Assigned task:
From the records below, copy out exactly the lines from the one containing "tax: 32.75 -> 34.65" to the one containing "total: 7170.00 -> 6864.86", both included. Add nothing else.

[Excerpts from a dataset]
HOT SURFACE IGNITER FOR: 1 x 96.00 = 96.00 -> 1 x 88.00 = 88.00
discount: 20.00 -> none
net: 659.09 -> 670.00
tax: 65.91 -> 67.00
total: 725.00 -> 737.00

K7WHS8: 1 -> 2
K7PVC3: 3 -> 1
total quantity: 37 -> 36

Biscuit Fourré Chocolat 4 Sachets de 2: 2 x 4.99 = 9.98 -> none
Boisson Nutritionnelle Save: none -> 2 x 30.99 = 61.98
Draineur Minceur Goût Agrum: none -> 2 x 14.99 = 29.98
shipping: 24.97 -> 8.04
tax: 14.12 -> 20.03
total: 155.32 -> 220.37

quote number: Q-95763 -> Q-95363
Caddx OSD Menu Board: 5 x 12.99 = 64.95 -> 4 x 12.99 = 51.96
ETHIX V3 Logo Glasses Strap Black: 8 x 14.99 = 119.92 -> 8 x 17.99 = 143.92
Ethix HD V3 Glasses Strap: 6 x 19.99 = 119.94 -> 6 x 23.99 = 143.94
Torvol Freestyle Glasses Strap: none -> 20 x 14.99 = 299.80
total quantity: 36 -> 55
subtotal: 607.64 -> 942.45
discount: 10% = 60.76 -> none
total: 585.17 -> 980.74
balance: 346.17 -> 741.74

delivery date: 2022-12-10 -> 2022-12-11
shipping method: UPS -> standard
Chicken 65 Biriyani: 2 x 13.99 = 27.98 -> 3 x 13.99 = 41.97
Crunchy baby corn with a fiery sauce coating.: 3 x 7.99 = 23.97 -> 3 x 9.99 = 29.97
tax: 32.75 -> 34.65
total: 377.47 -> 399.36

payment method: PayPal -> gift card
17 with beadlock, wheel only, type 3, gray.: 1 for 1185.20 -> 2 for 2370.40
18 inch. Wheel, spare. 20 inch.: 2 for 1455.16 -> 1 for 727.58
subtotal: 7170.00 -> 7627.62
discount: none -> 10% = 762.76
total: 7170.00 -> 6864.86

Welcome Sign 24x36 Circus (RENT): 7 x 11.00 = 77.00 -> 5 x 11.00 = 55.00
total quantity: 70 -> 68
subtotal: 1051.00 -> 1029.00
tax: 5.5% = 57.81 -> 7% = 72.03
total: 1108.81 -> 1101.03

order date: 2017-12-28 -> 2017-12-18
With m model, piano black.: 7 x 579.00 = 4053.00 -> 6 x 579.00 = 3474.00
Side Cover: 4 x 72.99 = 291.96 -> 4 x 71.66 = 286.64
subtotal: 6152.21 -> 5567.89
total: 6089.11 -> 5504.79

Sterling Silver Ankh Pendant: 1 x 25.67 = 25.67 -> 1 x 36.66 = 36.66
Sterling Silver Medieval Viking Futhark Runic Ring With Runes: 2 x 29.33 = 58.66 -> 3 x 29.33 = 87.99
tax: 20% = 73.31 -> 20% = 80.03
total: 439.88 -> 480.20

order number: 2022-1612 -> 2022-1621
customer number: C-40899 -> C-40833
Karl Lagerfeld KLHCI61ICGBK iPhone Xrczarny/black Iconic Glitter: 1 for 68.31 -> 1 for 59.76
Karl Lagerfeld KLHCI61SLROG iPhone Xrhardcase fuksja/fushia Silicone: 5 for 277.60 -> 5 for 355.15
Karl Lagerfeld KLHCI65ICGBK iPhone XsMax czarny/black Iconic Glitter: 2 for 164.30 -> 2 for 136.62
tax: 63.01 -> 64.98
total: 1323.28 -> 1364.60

Expected answer:
tax: 32.75 -> 34.65
total: 377.47 -> 399.36

payment method: PayPal -> gift card
17 with beadlock, wheel only, type 3, gray.: 1 for 1185.20 -> 2 for 2370.40
18 inch. Wheel, spare. 20 inch.: 2 for 1455.16 -> 1 for 727.58
subtotal: 7170.00 -> 7627.62
discount: none -> 10% = 762.76
total: 7170.00 -> 6864.86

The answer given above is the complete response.